Setenta e seis anos depois que Ramona Domínguez Gil morreu junto com seu filho, nora e netos no massacre de Oradour-Sur-Glane, uma cidade no sudoeste da França que se tornou um símbolo da barbárie nazista, os esforços de um historiador espanhol permitiram recuperar sua história do esquecimento.

O nome de Ramona será oficialmente reconhecido nesta quarta-feira (7), na França, pela Associação Nacional das Famílias dos Mártires de Oradour-sur-Glane. Além disso, o saldo oficial de vítimas subirá de 642 para 643.

Tudo isso, graças aos quatro anos de pesquisa de David Ferrer Revull, professor do Ensino Médio em Sabadell (nordeste da Espanha), que se tornou historiador por “tristeza, raiva e vergonha”.

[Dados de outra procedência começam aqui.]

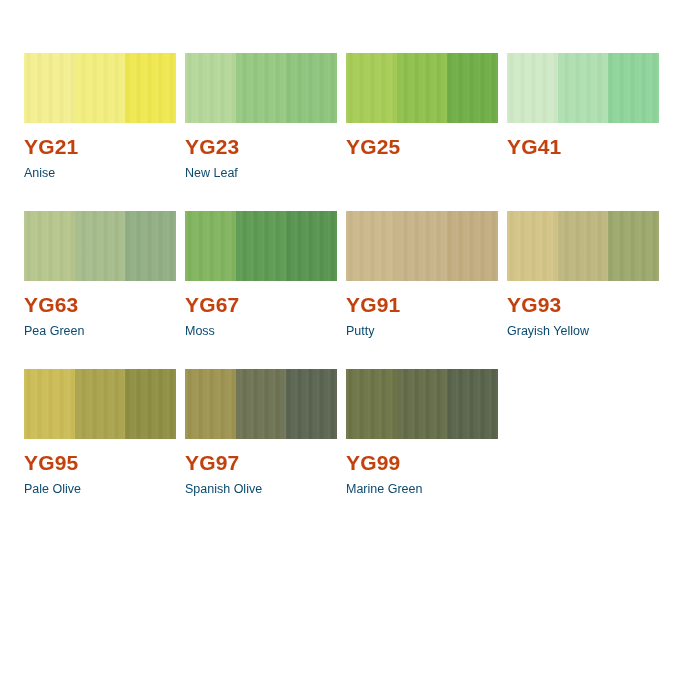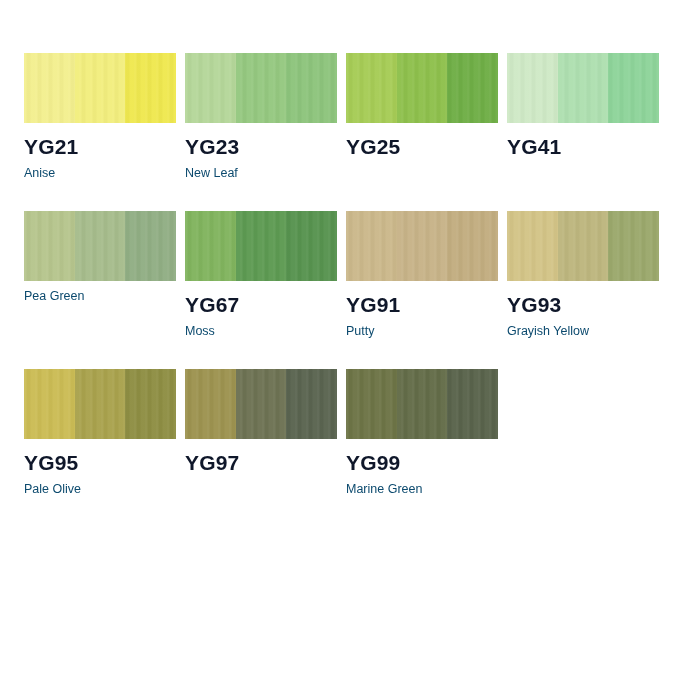--- a/index.html
+++ b/index.html
@@ -57,21 +57,21 @@
         rgba(255,255,255,0.03) 7px,
         rgba(255,255,255,0.03) 11px
       );
     mix-blend-mode: normal;
   }
 
   .swatch-code {
     margin: 12px 0 0 0;
     font-size: 21px;
     font-weight: bold;
-    color: #0f172a;
+    color: #c2410c;
     letter-spacing: 0.2px;
     line-height: 1.1;
   }
 
   .swatch-name {
     margin: 8px 0 0 0;
     font-size: 12.5px;
     font-weight: normal;
     color: #0c4a6e;
     line-height: 1.2;
@@ -114,20 +114,21 @@
         <div class="swatch-band" style="background-color: rgb(142, 212, 154);"></div>
       </div>
       <div class="swatch-code">YG41</div>
     </div>
     <div class="swatch-card">
       <div class="swatch-chip">
         <div class="swatch-band" style="background-color: rgb(182, 197, 141);"></div>
         <div class="swatch-band" style="background-color: rgb(166, 188, 140);"></div>
         <div class="swatch-band" style="background-color: rgb(145, 174, 132);"></div>
       </div>
+      <div class="swatch-code">YG63</div>
       <div class="swatch-name">Pea Green</div>
     </div>
     <div class="swatch-card">
       <div class="swatch-chip">
         <div class="swatch-band" style="background-color: rgb(129, 180, 94);"></div>
         <div class="swatch-band" style="background-color: rgb(93, 154, 82);"></div>
         <div class="swatch-band" style="background-color: rgb(87, 147, 79);"></div>
       </div>
       <div class="swatch-code">YG67</div>
       <div class="swatch-name">Moss</div>
@@ -159,20 +160,21 @@
       <div class="swatch-code">YG95</div>
       <div class="swatch-name">Pale Olive</div>
     </div>
     <div class="swatch-card">
       <div class="swatch-chip">
         <div class="swatch-band" style="background-color: rgb(157, 147, 80);"></div>
         <div class="swatch-band" style="background-color: rgb(109, 114, 83);"></div>
         <div class="swatch-band" style="background-color: rgb(90, 100, 80);"></div>
       </div>
       <div class="swatch-code">YG97</div>
+      <div class="swatch-name">Spanish Olive</div>
     </div>
     <div class="swatch-card">
       <div class="swatch-chip">
         <div class="swatch-band" style="background-color: rgb(109, 116, 70);"></div>
         <div class="swatch-band" style="background-color: rgb(99, 108, 72);"></div>
         <div class="swatch-band" style="background-color: rgb(89, 99, 75);"></div>
       </div>
       <div class="swatch-code">YG99</div>
       <div class="swatch-name">Marine Green</div>
     </div>

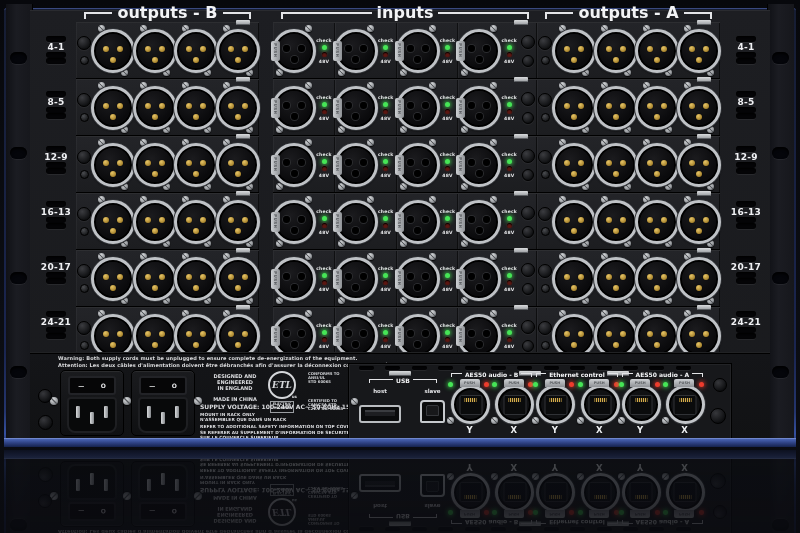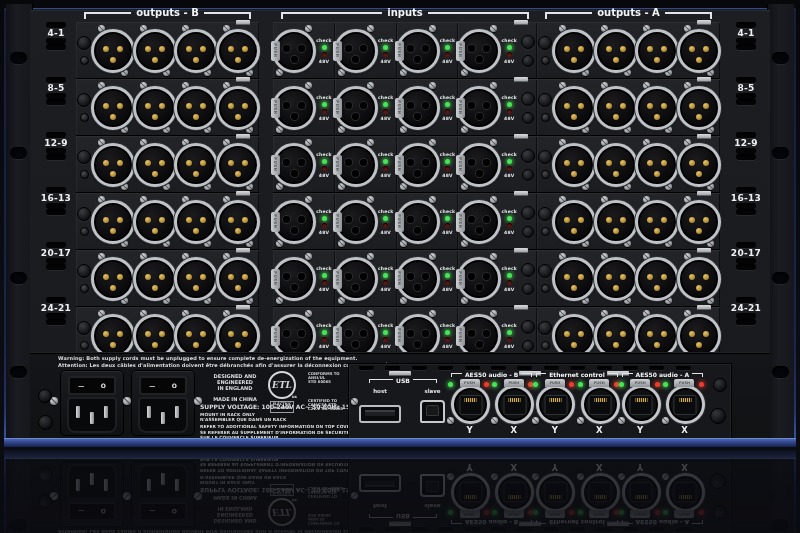--- a/index.html
+++ b/index.html
@@ -11,35 +11,35 @@
     border-top:1px solid #39497f;}
   .ear{position:absolute;top:4px;bottom:8px;width:26px;background:linear-gradient(90deg,#101116,#1b1c22 40%,#16171c);}
   .ear.left{left:6px;border-right:1px solid #000;}
   .ear.right{right:6px;border-left:1px solid #000;}
   .earhole{position:absolute;left:4px;width:17px;height:12px;border-radius:7px;background:#04050a;box-shadow:inset 0 2px 3px #000, 0 1px 0 rgba(255,255,255,0.05);}
   .panel{position:absolute;left:30px;right:30px;top:10px;height:430px;background:linear-gradient(#1d1e22,#191a1d);box-shadow:inset 0 1px 0 rgba(255,255,255,0.06);}
   
   .vent-col{position:absolute;top:12px;width:32px;display:flex;flex-direction:column;}
   .vent-col.l{left:10px;height:330px;}
   .vent-col.r{left:700px;height:418px;}
-  .vent-cell{height:55px;display:flex;flex-direction:column;align-items:center;justify-content:flex-start;}
+  .vent-cell{height:55px;display:flex;flex-direction:column;align-items:center;justify-content:center;}
   .vent-pill{width:20px;height:6px;border-radius:3px;background:#040406;box-shadow:inset 0 1px 2px #000, 0 1px 0 rgba(255,255,255,0.06);}
   .row-label{font-size:9px;font-weight:bold;color:#f0f1f4;letter-spacing:0.3px;}
   .vent-tail{display:flex;flex-direction:column;align-items:center;gap:7px;padding-top:8px;}
   
   .matrix{position:absolute;left:46px;top:12px;width:650px;height:330px;display:flex;}
   .group{position:relative;background:#131416;}
   .g-b{width:183px;margin-right:14px;}
   .g-a{width:183px;margin-right:6px;}
   .g-in{width:264px;}
   .bracket{position:absolute;top:-12px;left:8px;right:8px;height:10px;display:flex;align-items:center;gap:5px;z-index:3;}
   .bracket::before,.bracket::after{content:"";flex:1;height:5px;border-top:2px solid #e3e4e7;}
   .bracket::before{border-left:2px solid #e3e4e7;}
   .bracket::after{border-right:2px solid #e3e4e7;}
-  .bracket-label{font-size:10px;font-weight:bold;color:#f2f3f5;margin-top:-5px;white-space:nowrap;}
+  .bracket-label{font-size:16px;font-weight:bold;color:#f2f3f5;margin-top:-5px;white-space:nowrap;}
   .bracket.sm{height:6px;gap:3px;}
   .bracket.sm::before,.bracket.sm::after{height:3px;border-top-width:1px;}
   .bracket.sm::before{border-left-width:1px;}
   .bracket.sm::after{border-right-width:1px;}
   .bracket-label.sm{font-size:6px;margin-top:-2px;}
   .group-body{display:flex;flex-direction:column;height:330px;}
   .module{position:relative;height:55px;flex:1;display:flex;align-items:center;background:linear-gradient(#232428,#1c1d20);border-top:1px solid rgba(255,255,255,0.08);border-bottom:1px solid #000;box-shadow:inset 1px 0 0 rgba(255,255,255,0.04), inset -1px 0 0 rgba(0,0,0,0.6);}
   .module::after{content:"";position:absolute;top:-3px;right:9px;width:14px;height:5px;border-radius:1px;background:linear-gradient(#d9dbdd,#96999d);box-shadow:inset 0 -1px 0 #5c5f63;}
   .strip{display:flex;flex-direction:column;align-items:center;justify-content:center;gap:6px;}
   .strip.left{width:16px;}

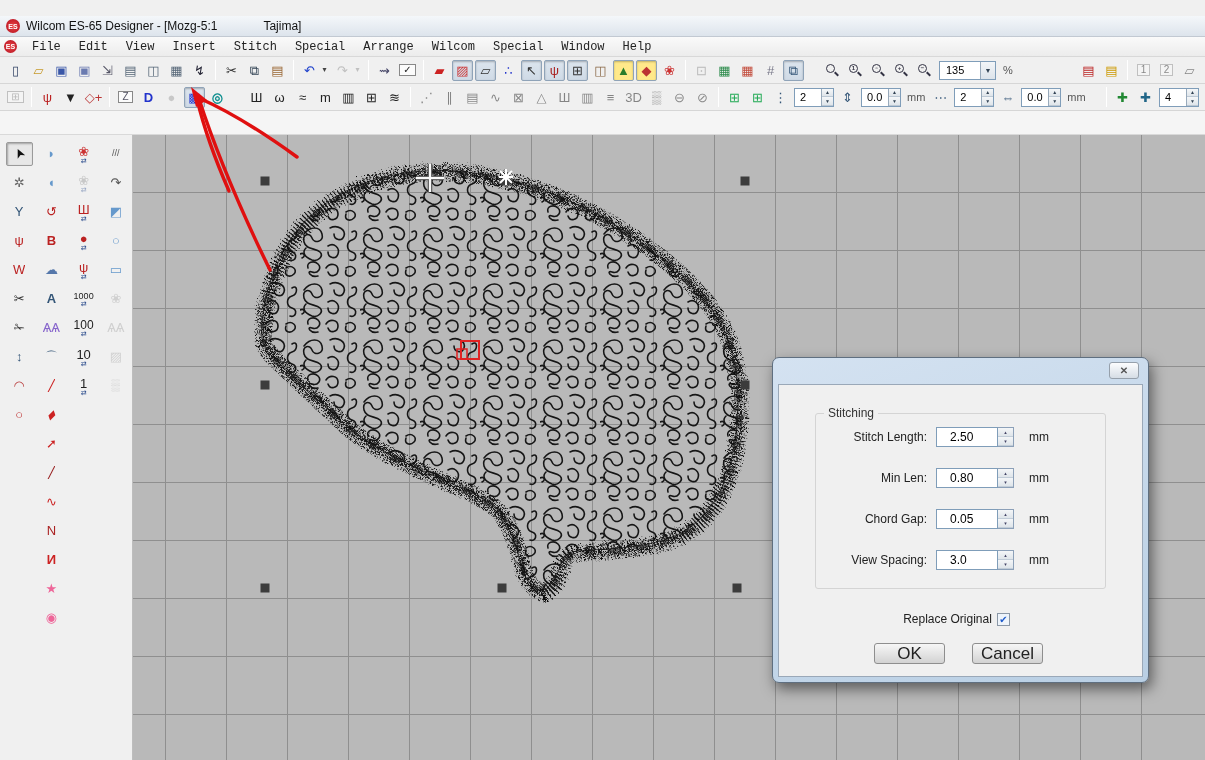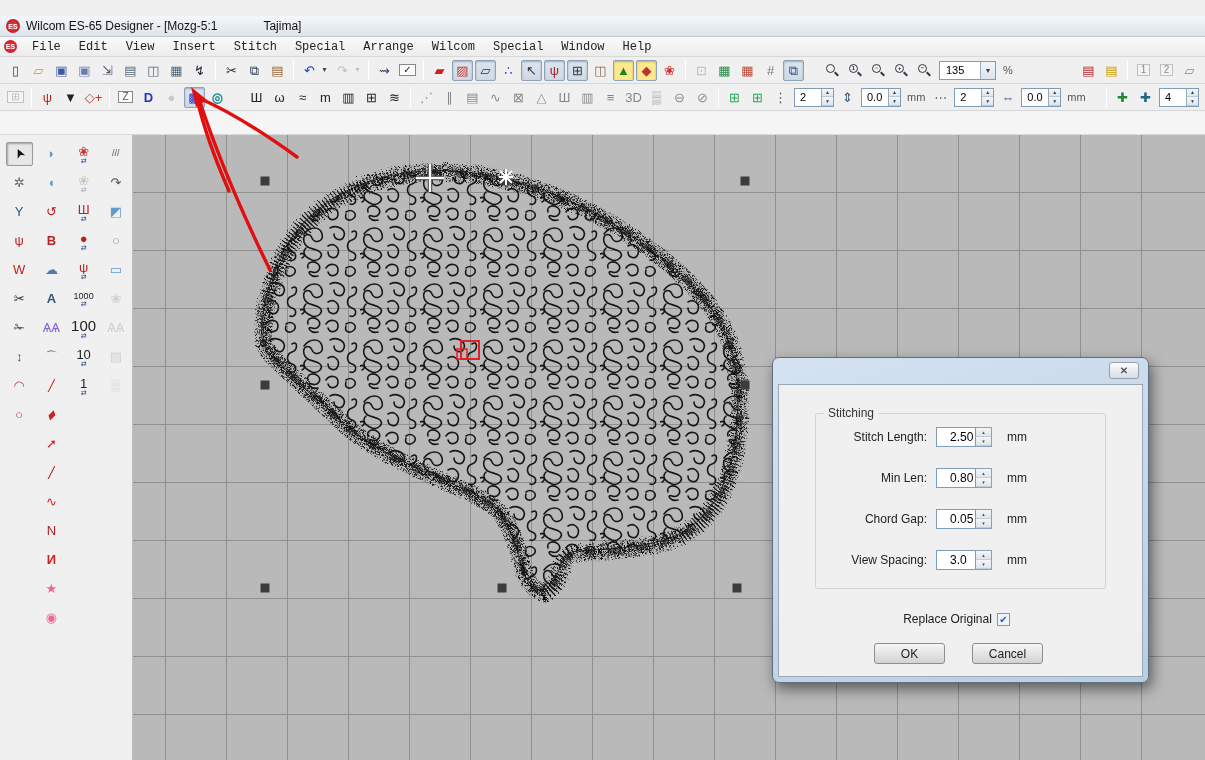--- a/index.html
+++ b/index.html
@@ -66,31 +66,31 @@
     box-shadow:3px 6px 14px rgba(0,0,0,.5);}
   .dtitle{height:26px;display:flex;align-items:center;padding:0 10px;font-size:13px;color:#1a1a1a;}
   .dclose{position:absolute;right:9px;top:4px;width:30px;height:17px;border:1px solid #96a0ab;border-radius:3px;
     background:linear-gradient(#fcfdfe,#d6dde5);display:flex;align-items:center;justify-content:center;
     font-size:10px;font-weight:bold;color:#555;}
   .dclient{position:absolute;left:5px;right:5px;top:26px;bottom:5px;background:#f0f0f0;border:1px solid #9aa8b8;padding:0 36px;}
   .dgroup{position:relative;margin-top:28px;height:176px;border:1px solid #d4d4d4;border-radius:3px;}
   .dlegend{position:absolute;top:-8px;left:8px;background:#f0f0f0;padding:0 4px;font-size:12px;color:#333;}
   .drow{display:flex;align-items:center;height:37px;margin-top:4px;padding-left:4px;}
   .drow label{width:116px;text-align:right;padding-right:9px;font-size:12px;color:#222;}
-  .dfield{width:40px;height:20px;border:1px solid #7f9db9;background:#fff;font-size:12px;
+  .dfield{width:62px;height:20px;border:1px solid #7f9db9;background:#fff;font-size:12px;
     display:flex;align-items:center;padding-left:13px;}
   .dspin{width:16px;height:20px;display:flex;flex-direction:column;border:1px solid #8ca0b8;border-left:none;}
   .dspin i{flex:1;font-style:normal;font-size:5px;display:flex;align-items:center;justify-content:center;
     background:linear-gradient(#f4f6f8,#dfe5ea);color:#446;border-bottom:1px solid #c2cdd8;}
   .dunit{font-size:12px;color:#222;padding-left:15px;}
   .dreplace{display:flex;align-items:center;justify-content:center;margin-top:23px;transform:translateX(-4px);font-size:12px;color:#222;}
   .dcheck{width:13px;height:13px;border:1px solid #8b98a7;background:#eef4fb;margin-left:5px;
     display:flex;align-items:center;justify-content:center;font-size:10px;color:#1f5ccc;}
   .dbuttons{display:flex;justify-content:center;gap:27px;margin-top:17px;transform:translateX(-2px);}
-  .dbtn{width:71px;height:21px;border:1px solid #8e8e8e;border-radius:3px;font-size:12px;color:#222;
+  .dbtn{width:71px;height:21px;border:1px solid #8e8e8e;border-radius:3px;font-size:17px;color:#222;
     background:linear-gradient(#f6f6f6,#e3e3e3 55%,#d2d2d2);display:flex;align-items:center;justify-content:center;}
 </style>
 </head>
 <body>
 
 <div class="titlebar">
   <span class="logo">ES</span>
   <span>Wilcom ES-65 Designer - [Mozg-5:1</span>
   <span class="title-right">Tajima]</span>
 </div>
@@ -540,21 +540,21 @@
         </div>
         <div class="tico">
           <span class="g" style="color: rgb(187, 34, 34);">ψ</span>
           <span class="sub">⇄</span>
         </div>
         <div class="tico">
           <span class="g" style="color: rgb(34, 34, 34); font-size: 9px;">1000</span>
           <span class="sub">⇄</span>
         </div>
         <div class="tico">
-          <span class="g" style="color: rgb(34, 34, 34); font-size: 15px;">100</span>
+          <span class="g" style="color: rgb(34, 34, 34); font-size: 12px;">100</span>
           <span class="sub">⇄</span>
         </div>
         <div class="tico">
           <span class="g" style="color: rgb(34, 34, 34);">10</span>
           <span class="sub">⇄</span>
         </div>
         <div class="tico">
           <span class="g" style="color: rgb(34, 34, 34);">1</span>
           <span class="sub">⇄</span>
         </div>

Seu trabalho contribui para o resgate da memória dos republicanos espanhóis que fugiram da Guerra Civil (1936-1939) e se encontravam na França quando o país foi ocupado pelos nazistas, em 1940.

Após uma primeira visita a esta cidade em ruínas, que, por vontade do general francês Charles De Gaulle é preservada como era após o massacre, Ferrer Revull decidiu recuperar os nomes – muitas vezes incorretos, ou ausentes, como no caso do número da vítima 643 — e a vida do que acabaria sendo uma lista de 19 vítimas espanholas.

Entre elas, estão filhos, como Miquel, Harmonia e Llibert, os netos de Ramona Domínguez Gil, de 73 anos, que tinham 11, 7 e 1 ano, respectivamente, quando morreram.

Embora estivesse presente nas primeiras listas de vítimas da década de 1940, em algum momento, essa mulher nascida em um município de Zaragoza, em 1871, foi erroneamente eliminada – talvez por confusão de nomes, lembra o historiador.

No final da Guerra Civil, ela fugiu para a França com sua família (filho, nora e os três netos), em face do avanço das tropas de Franco na Catalunha.

Eles foram internados, provavelmente, no campo de Argelès-sur-Mer. Lá, a família se dispersou, até uma viagem à França, que acabaria reunindo-os de novo em Oradour. O filho de Ramona, Joan Téllez, fazia parte de um Grupo de Trabalhadores Estrangeiros (GTE) do governo francês de Vichy, que colaborou com o invasor.

Todos morreram no massacre de 1944.

– Sangue e destruição –

“Um dia, li na imprensa que entre as vítimas havia duas meninas que eram de Sabadell, e não era uma história com muita repercussão”, explicou Ferrer Revull à AFP.

“E eu disse a mim mesmo: como é possível que houvesse duas garotas que morreram dessa forma em Oradour, e não tivéssemos a menor ideia?”, questiona esse historiador, que vê seu trabalho como um “serviço público”.

Depois desse impulso inicial, e da ideia “insuportável” de que nem mesmo existisse um registro com os nomes e sobrenomes corretos, iniciou-se um lento e meticuloso trabalho de identificação.

“Às vezes, eles me perguntam ‘Por que você fez tudo isso?’ E eu digo a eles: ‘Para dormir melhor'”, afirma.

Uma história que ele reuniu em um livro intitulado “Recuerda – Españoles en la masacre de Oradour-Sur-Glane”, onde reconstrói a vida dessas famílias, pensando também em seus descendentes. Muitos deles agora são “amigos próximos”.

Assim como acontece com tantos exilados espanhóis, muitos dos que morreram em Oradour viveram longas jornadas na França durante a guerra: primeiramente, em campos de refugiados e, depois, explorados como mão de obra pelos serviços de trabalho obrigatório do regime filonazista de Vichy.

Com o início do desembarque Aliado na Normandia, em 6 de junho de 1944, várias unidades militares alemãs começaram a se mover para o norte, incluindo a 2ª Divisão Blindada Das Reich, em uma operação de terror na retaguarda que deixará para trás “um rastro de sangue e destruição”, aponta Ferrer Revull em seu livro.

Após a chegada a Oradour-sur-Glane, em 10 de junho, os soldados reuniram cerca de 200 homens, fuzilaram o grupo e encharcaram seus corpos com combustível.

Mulheres e crianças foram trancadas na igreja da aldeia, onde foram asfixiadas, ou baleadas. Na sequência, queimaram o templo, com os corpos dentro, vivos, ou mortos.

O historiador espera agora que seu trabalho ajude as vítimas a serem reconhecidas também na Espanha, país onde a memória histórica recente continua sendo motivo de confrontos políticos.